The invention discloses an STARWGAN-GP and x vector-based many-to-many speaker conversion method which comprises a training stage and a conversion stage. An STARWGAN-GP and an x vector are combined torealize a voice conversion system. According to the method, the X vector with higher characterization performance and practicability is added to characterize personalized features of a speaker, and WGAN-GP is used to replace GAN, so that the problems of unstable GAN training, gradient disappearing and the like are solved; a network with higher training stability and higher convergence speed is constructed, so that the personality similarity and the voice quality of a converted voice are further improved; a high-quality voice conversion method is implemented.
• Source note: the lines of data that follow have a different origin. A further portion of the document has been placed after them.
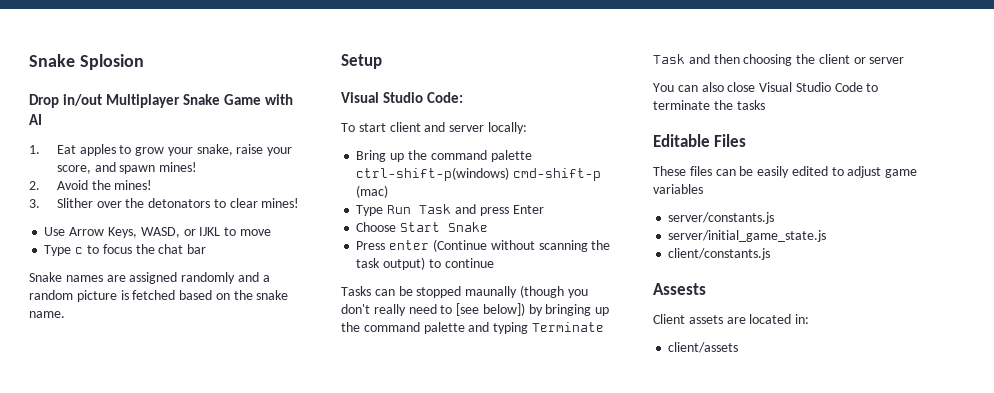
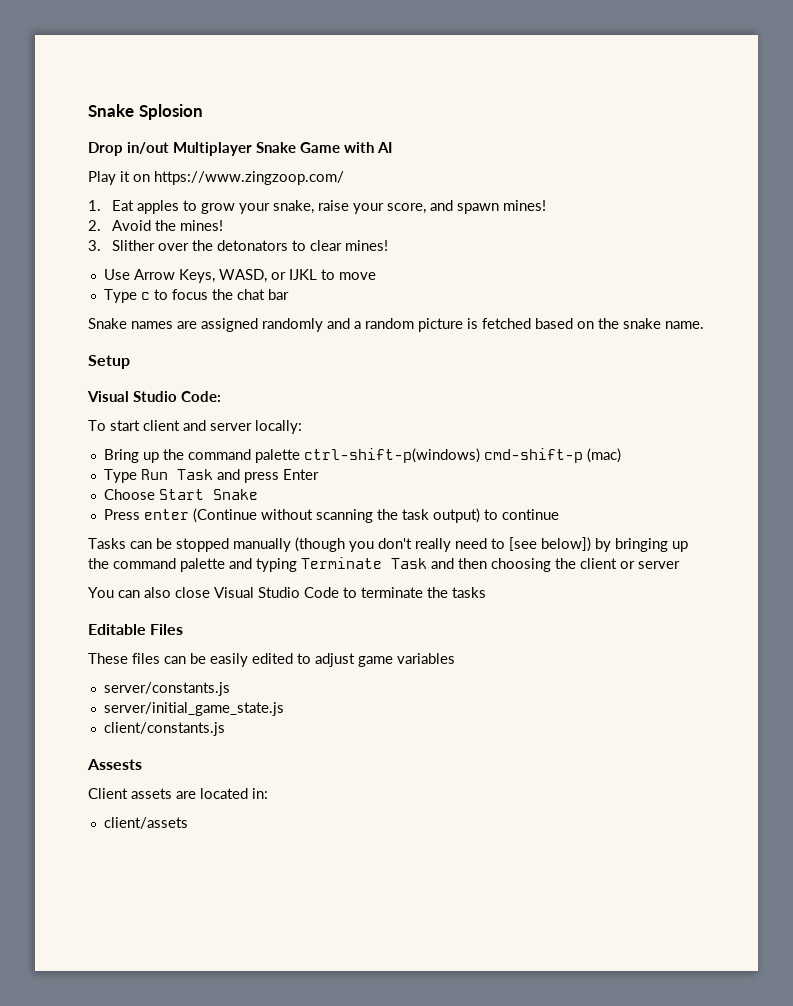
+ Play it on https://www.zingzoop.com/
- Tasks can be stopped maunally (though you don't really need to [see below]) by bringing up the command palette and typing Terminate Task and then choosing the client or server
+ Tasks can be stopped manually (though you don't really need to [see below]) by bringing up the command palette and typing Terminate Task and then choosing the client or server

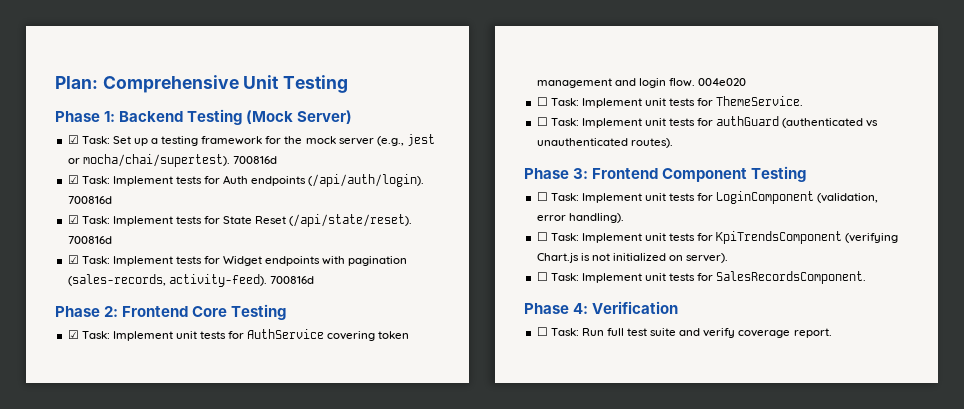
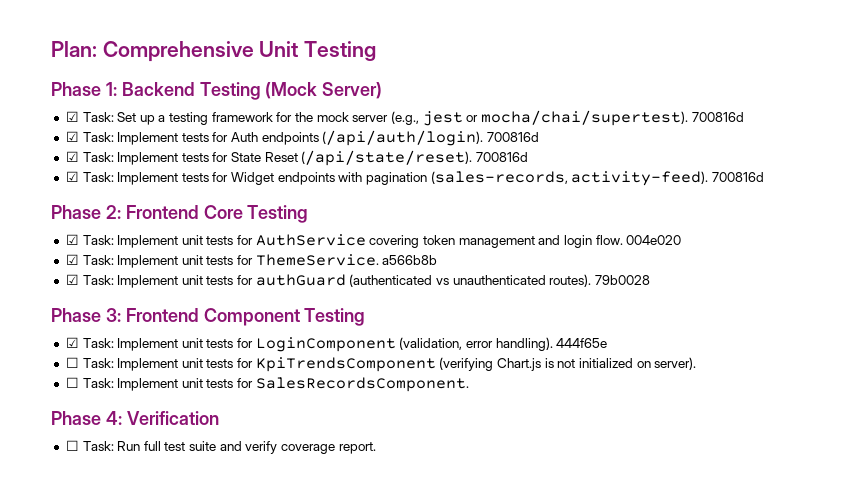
- ☐ Task: Implement unit tests for ThemeService.
- ☐ Task: Implement unit tests for authGuard (authenticated vs unauthenticated routes).
+ ☑ Task: Implement unit tests for ThemeService. a566b8b
+ ☑ Task: Implement unit tests for authGuard (authenticated vs unauthenticated routes). 79b0028
- ☐ Task: Implement unit tests for LoginComponent (validation, error handling).
+ ☑ Task: Implement unit tests for LoginComponent (validation, error handling). 444f65e

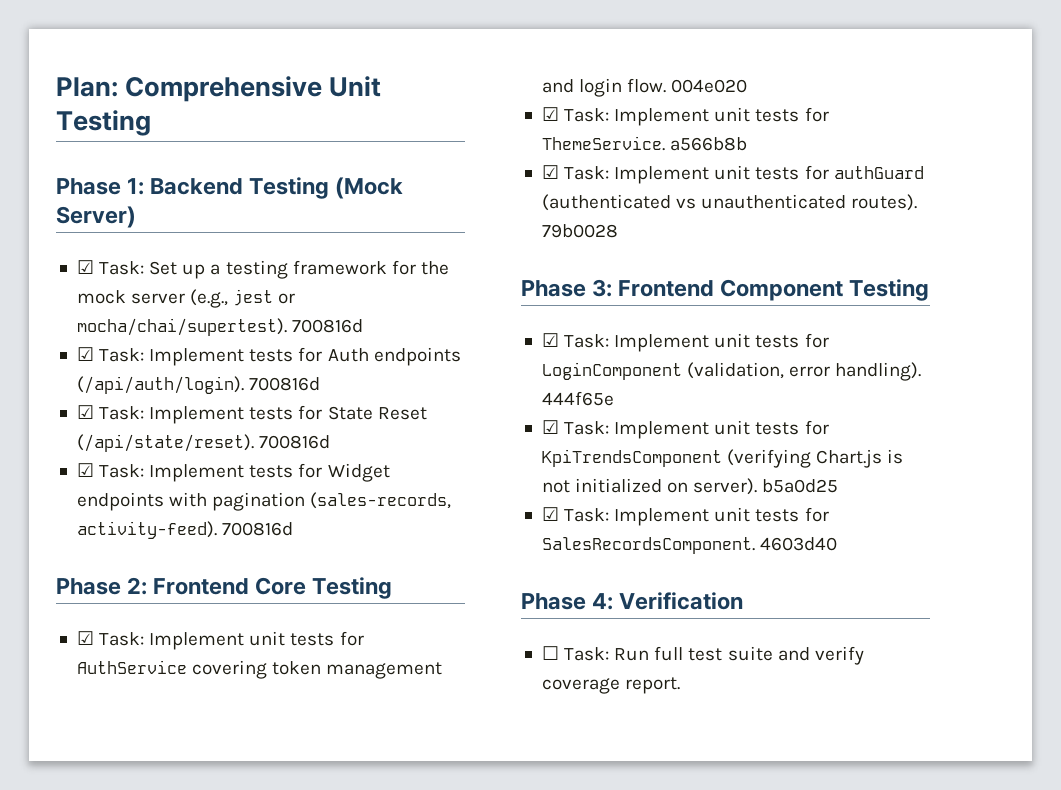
- ☐ Task: Implement unit tests for KpiTrendsComponent (verifying Chart.js is not initialized on server).
- ☐ Task: Implement unit tests for SalesRecordsComponent.
+ ☑ Task: Implement unit tests for KpiTrendsComponent (verifying Chart.js is not initialized on server). b5a0d25
+ ☑ Task: Implement unit tests for SalesRecordsComponent. 4603d40

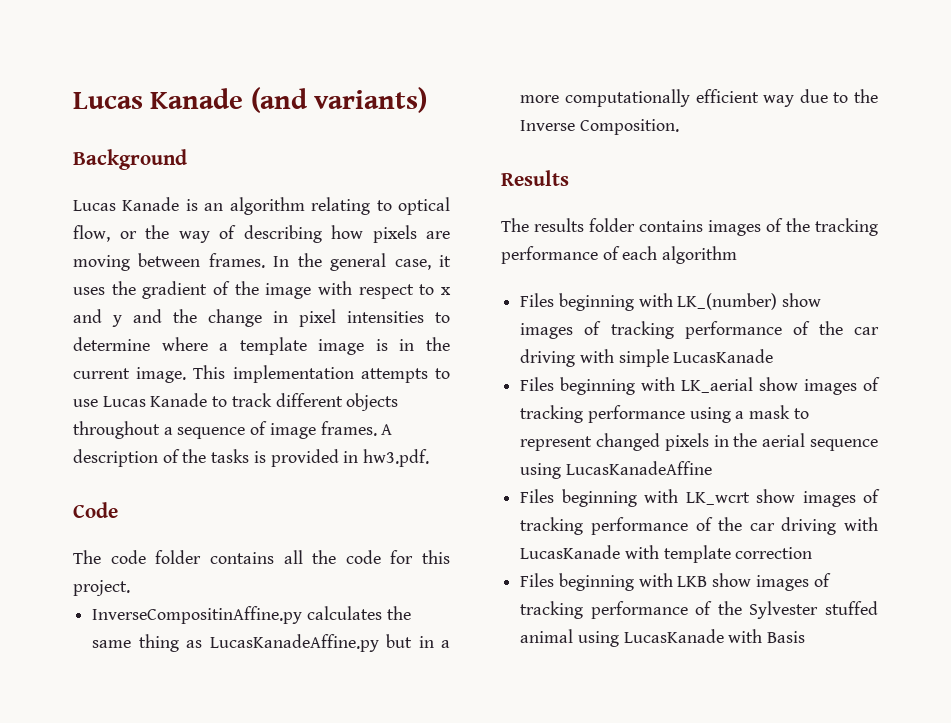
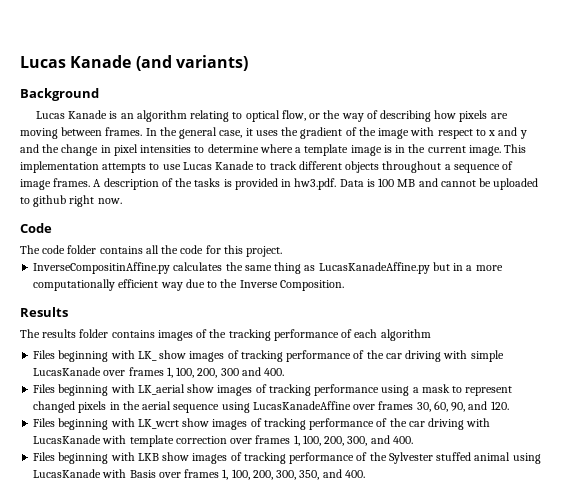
- A description of the tasks is provided in hw3.pdf.
+ A description of the tasks is provided in hw3.pdf. Data is 100 MB and cannot be uploaded to github right now.
- Files beginning with LK_(number) show images of tracking performance of the car driving with simple LucasKanade
+ Files beginning with LK_ show images of tracking performance of the car driving with simple LucasKanade over frames 1, 100, 200, 300 and 400.
- Files beginning with LK_aerial show images of tracking performance using a mask to represent changed pixels in the aerial sequence using LucasKanadeAffine
+ Files beginning with LK_aerial show images of tracking performance using a mask to represent changed pixels in the aerial sequence using LucasKanadeAffine over frames 30, 60, 90, and 120.
- Files beginning with LK_wcrt show images of tracking performance of the car driving with LucasKanade with template correction
+ Files beginning with LK_wcrt show images of tracking performance of the car driving with LucasKanade with template correction over frames 1, 100, 200, 300, and 400.
- Files beginning with LKB show images of tracking performance of the Sylvester stuffed animal using LucasKanade with Basis
+ Files beginning with LKB show images of tracking performance of the Sylvester stuffed animal using LucasKanade with Basis over frames 1, 100, 200, 300, 350, and 400.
The method can relieve the dependency on a parallel text and realize voice conversion under a non-parallel text condition, and also can further integrate a multi-source-target-speaker-pair conversion system into a conversion model torealize many-to-many speaker conversion.

Description

technical field [0001] The invention relates to a many-to-many speaker conversion method, in particular to a many-to-many speaker conversion method based on STARWGAN-GP and x-vector. Background technique [0002] Speech conversion is a research branch in the field of speech signal processing, which is developed and extended on the basis of speech analysis, recognition and synthesis. The goal of voice conversion is to change the voice personality of the source speaker so that it has the voice personality of the target speaker, that is, to make the voice spoken by one person sound like another persons voice after conversion, while preserving semantics . [0003] After years of research on voice conversion technology, many classic conversion methods have emerged. These include most voice conversion methods such as Gaussian Mixed Model (GMM), Recurrent Neural Network (RNN), and Deep Neural Networks (DNN). However, most of these speech conversion methods require that the corpu...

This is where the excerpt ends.